Tezin Türü: Tıpta Uzmanlık
Tezin Yürütüldüğü Kurum: Marmara Üniversitesi, Tıp Fakültesi, Dahili Tıp Bilimleri Bölümü, Türkiye
Tezin Onay Tarihi: 2015
Tezin Dili: Türkçe
Öğrenci: ÖZDEN KILINÇ
Danışman: Kayıhan Uluç
Özet:
Fibromiyalji sendromu (FMS) ve miyofasiyal
ağrı sendromu (MAS), etiyopatogenezlerinde değişik faktörün suçlandığı, kronik,
yaygın ağrı sendromlarıdır. Bu faktörlerden bir tanesi santral sensitizasyon
mekanizmasıdır.

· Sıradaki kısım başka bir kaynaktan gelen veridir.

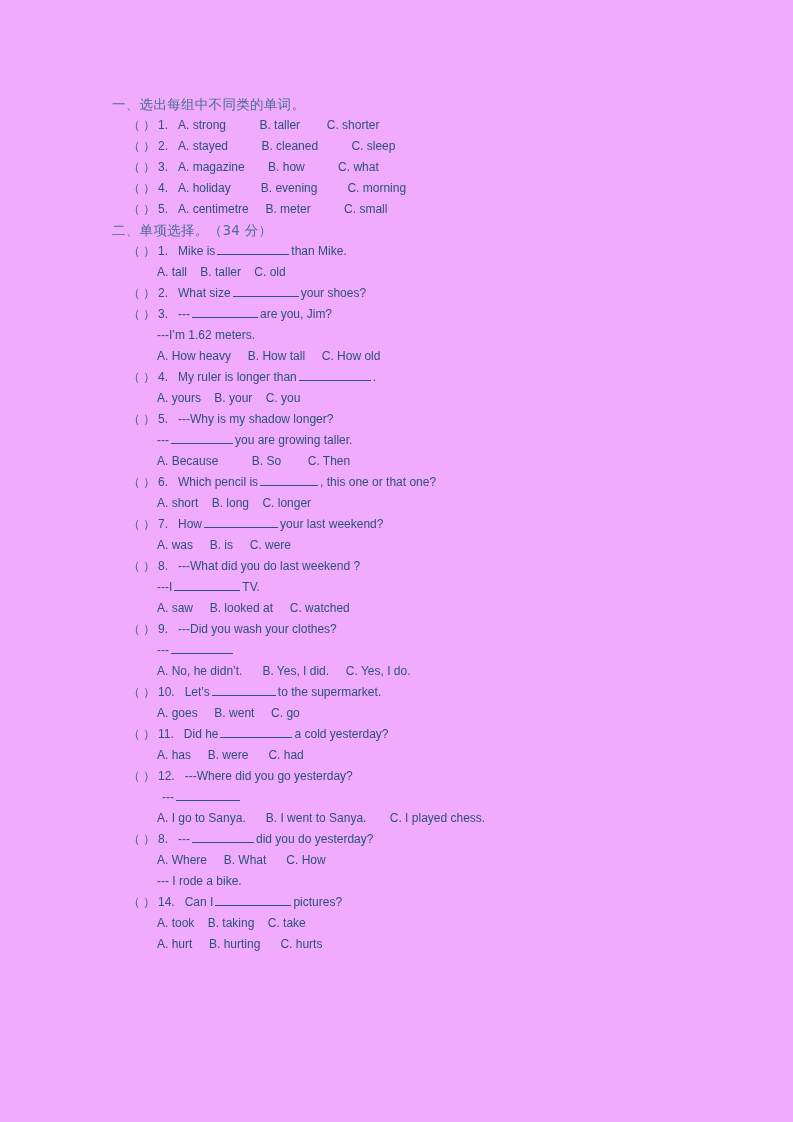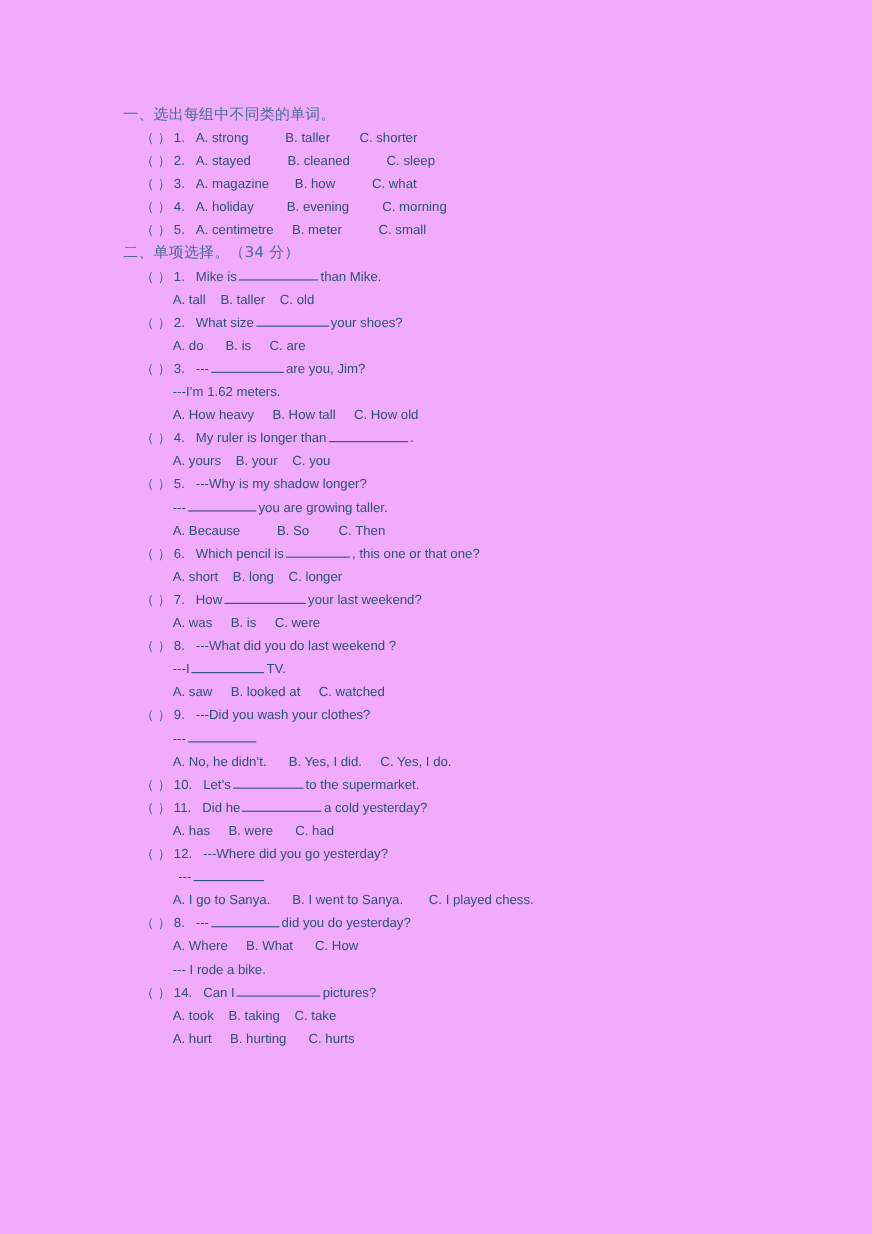"A. do B. is C." div.q-line { html: <div> <span>A. do B. is C. are</span> </div> -> none }
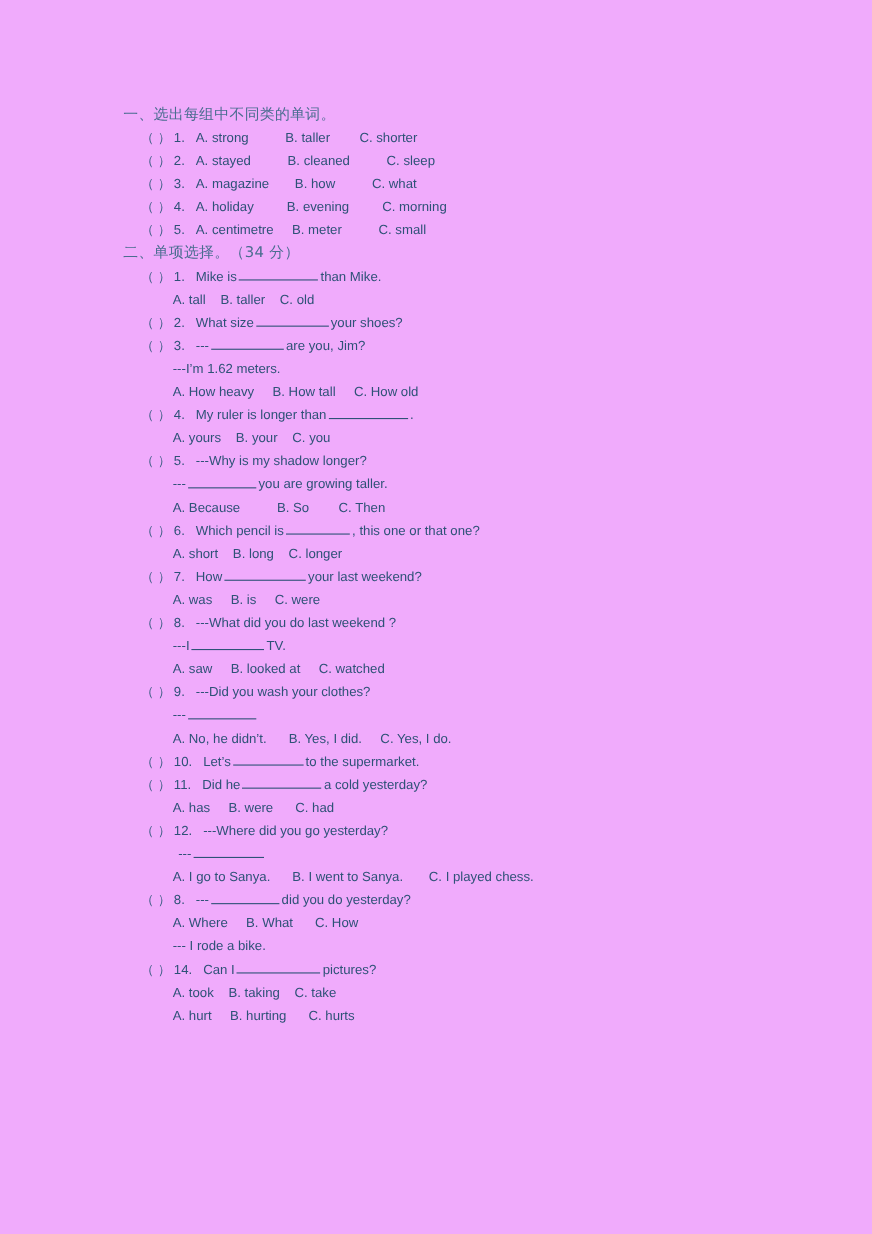"A. goes B. went C." div.q-line { html: none -> <div> <span>A. goes B. went C. go</span> </div> }
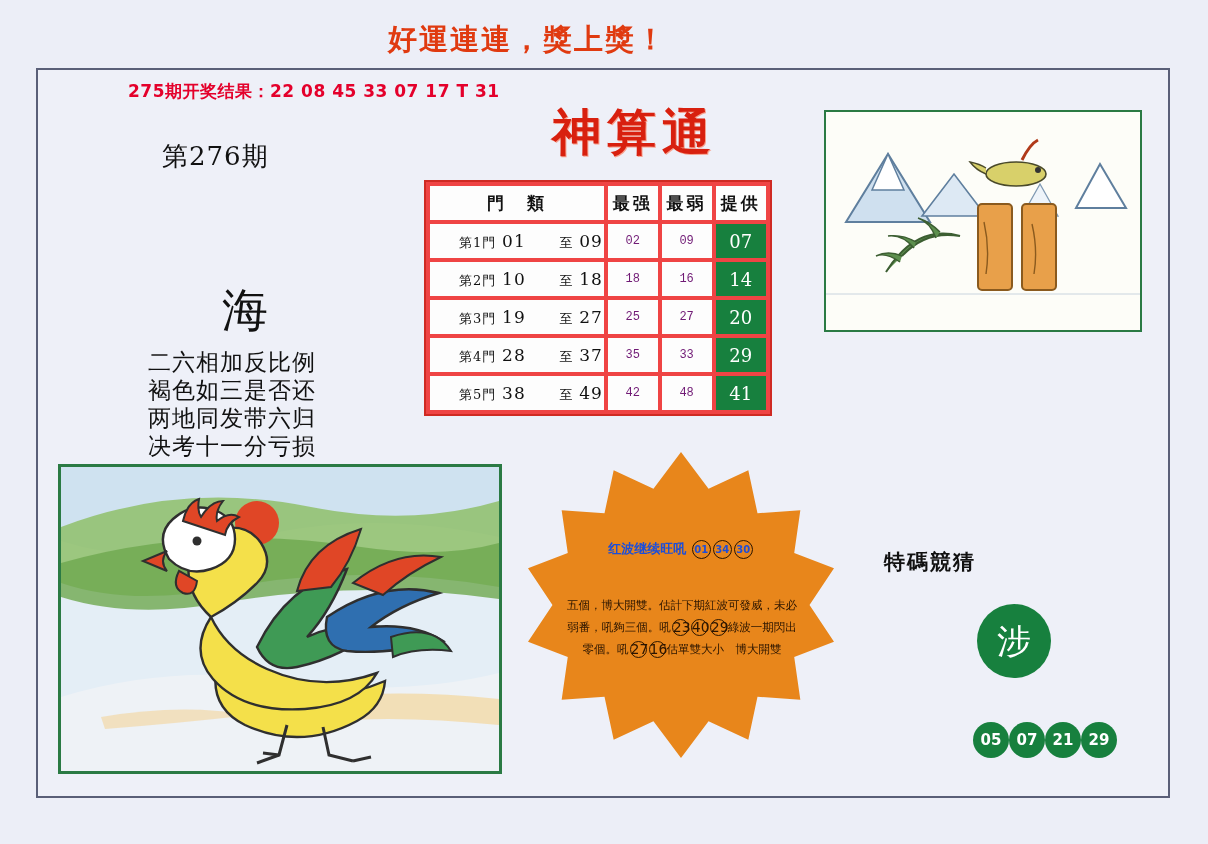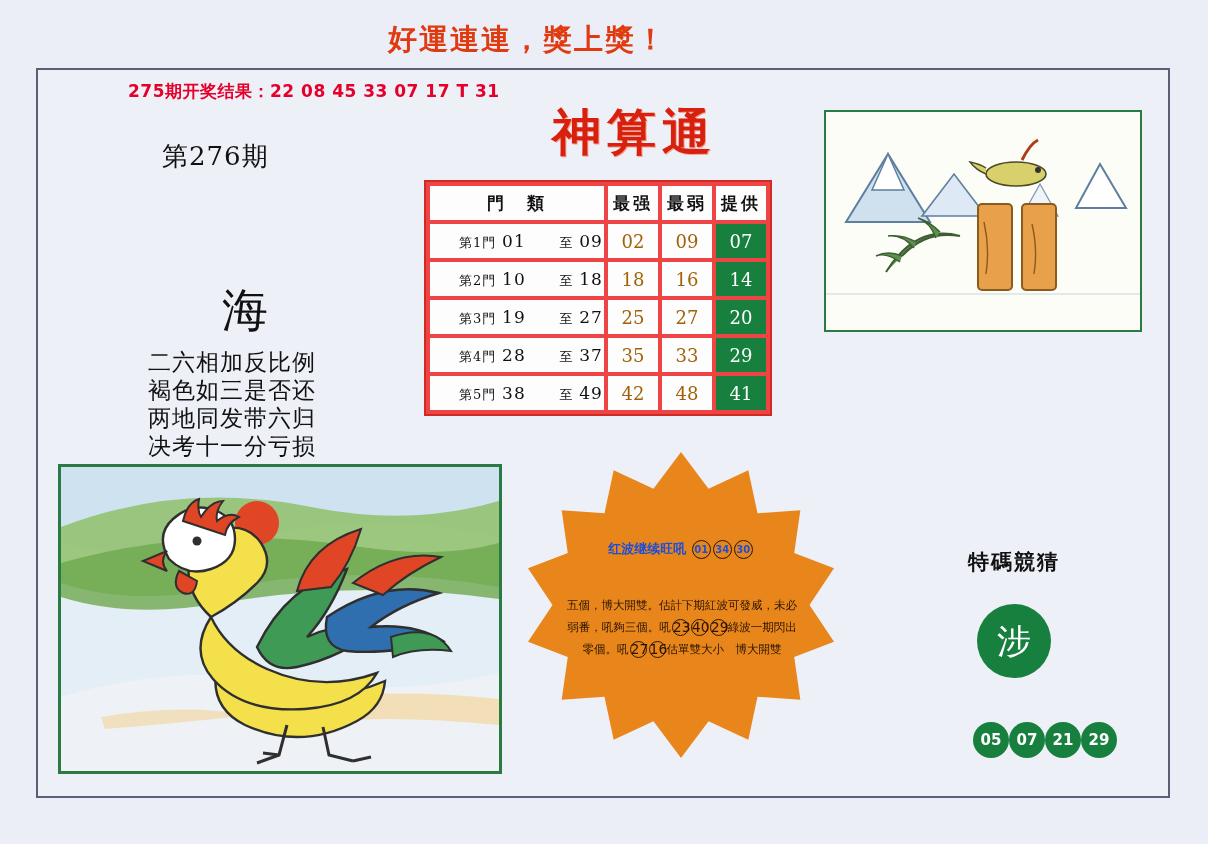"02" table.gates td.num { color: #a16207 -> #701a75; font-family: none -> Liberation Mono, monospace; font-size: 18px -> 12px }
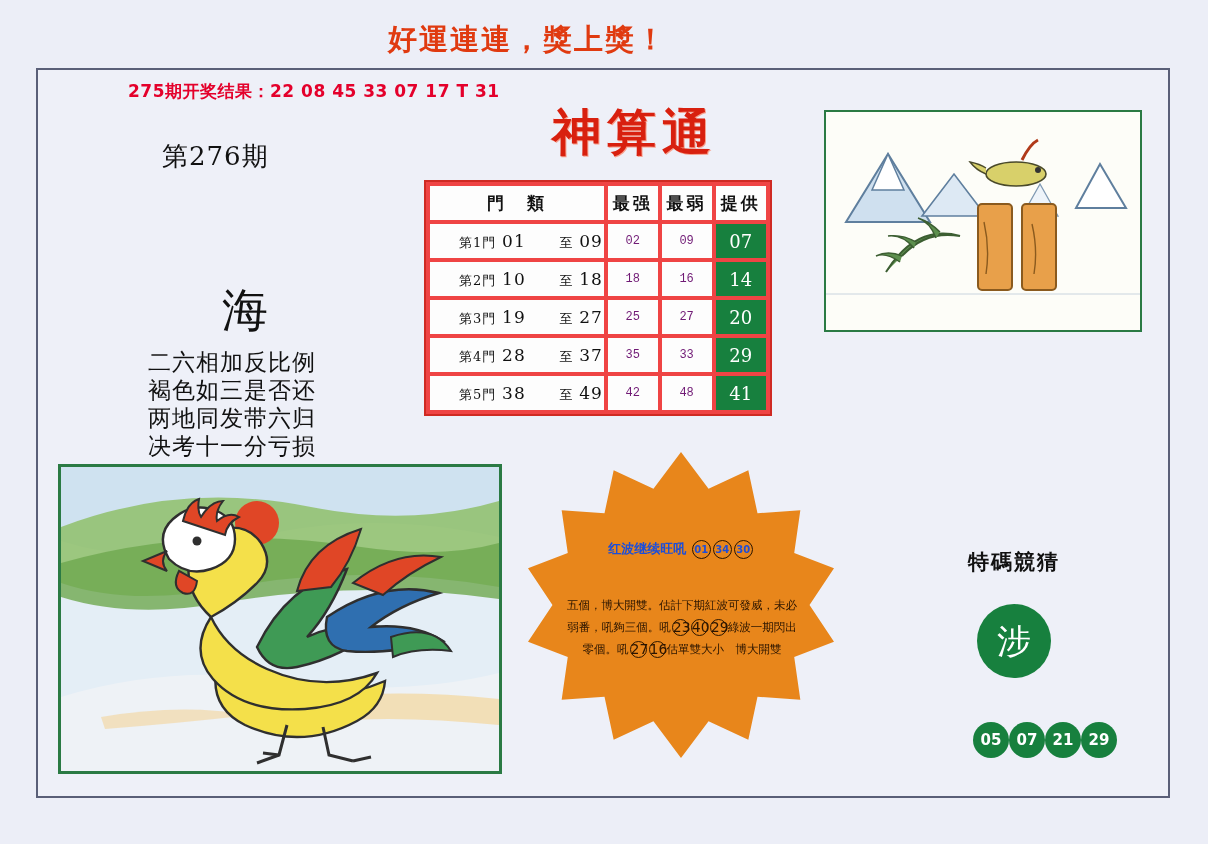"特碼競猜" .sp-title { text-align: center -> none }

Nosiseptif ağrı yolaklarındaki hipereksitabilite,
nosiseptörlerdeki uzun süreli eksitasyon ve kaslarda düşük eşikli
mekanoreseptörlerin varlığı ile tetiklenebilir.
Spontan ağrı olmadan, kaslarda ağrılı uyarana artmış yanıt olması, hem
FMS hem de MAS patogenezinde santral hipereksitabilitenin rolünün olduğunu
düşündürtmektedir. Kronik ağrının oluşum mekanizmasında, spinal ve
supraspinal mekanizmaların rolünün olduğu belirten birçok çalışma
bulunmaktadır. Nosiseptif lifleri ve
spinal ağrı yolaklarını değerlendirmenin yollarından bir tanesi, kutanöz sessiz
periyod (KSP) çalışmasıdır. Derideki duyusal bir sinirin uyarımının ardından, istemli
kas aktivitesinde kısa süreli duraklamadan oluşan KSP’nin; supraspinal
yolların kontrolü altındaki spinal inhibitor bir refleks olduğu bilinmektedir. Bu çalışmada,
FMS ve MAS’da spinal ağrı yolaklarının
değerlendirilmesinde KSP parametrelerinin tanısal yararlılığı ve elde edilen verilerin; klinik
tablonun şiddeti, ağrı seviyesi, olası eşlik eden depresif semptomlar ve uyku
bozukluğu gibi klinik parametrelerle olan ilişkisinin araştırılması
hedeflenmiştir.
Çalışmaya FMS tanılı 18-60 yaş arası 30 hasta, MAS tanılı
18-60 yaş arası 29 hasta ve 30 sağlıklı gönüllü alınmıştır. FMS hastalarında
üst ekstremite (ÜE) ve alt ekstremitede (AE) KSP süresinde kontrol grubuna göre
anlamlı ölçüde kısalma (ÜE p=0.005, AE p=0.034), latanslarda ise yine hem ÜE’de
(p=0.004) hem de AE’de (p=0.033) kontrol grubuna göre anlamlı ölçüde uzama
saptanmıştır. Benzer şekilde MAS hastalarında da, KSP sürelerinde ÜE (p=0.009)
ve AE’de (p=0.008) kontrol grubuna göre anlamlı olarak kısalma, latanslarda ise
anlamlı ölçüde uzama (ÜE p=0.034, AE p=0.049) saptanmıştır. Bulguların klinik
değerlendirme ölçütlerinin sonuçları ile korelasyonu araştırıldığında ise, FMS
hasta grubunda sonuçların KSP parametreleri ile pozitif ya da negatif
korelasyonu saptanmazken, MAS hastalarında ise boyun ağrısı ve dizabilite
indeksi (BDİ) ile ÜE KSP latansı arasında pozitif korelasyon saptanmıştır.
Sonuç
olarak, hem FMS hem de MAS hastalarında KSP sonuçlarının anormal olması olası
ince lif nöropatisi ve/veya spinal-supraspinal inhibitör
mekanizmalardaki patolojiye işaret etmektedir. Elde edilen veriler intraepidermal sinir lifi
analizi ve/veya korneal konfokal mikroskopi gibi objektif yöntemleri de içeren
ve daha geniş hasta grupları ile yapılan çalışmalarla desteklenmelidir.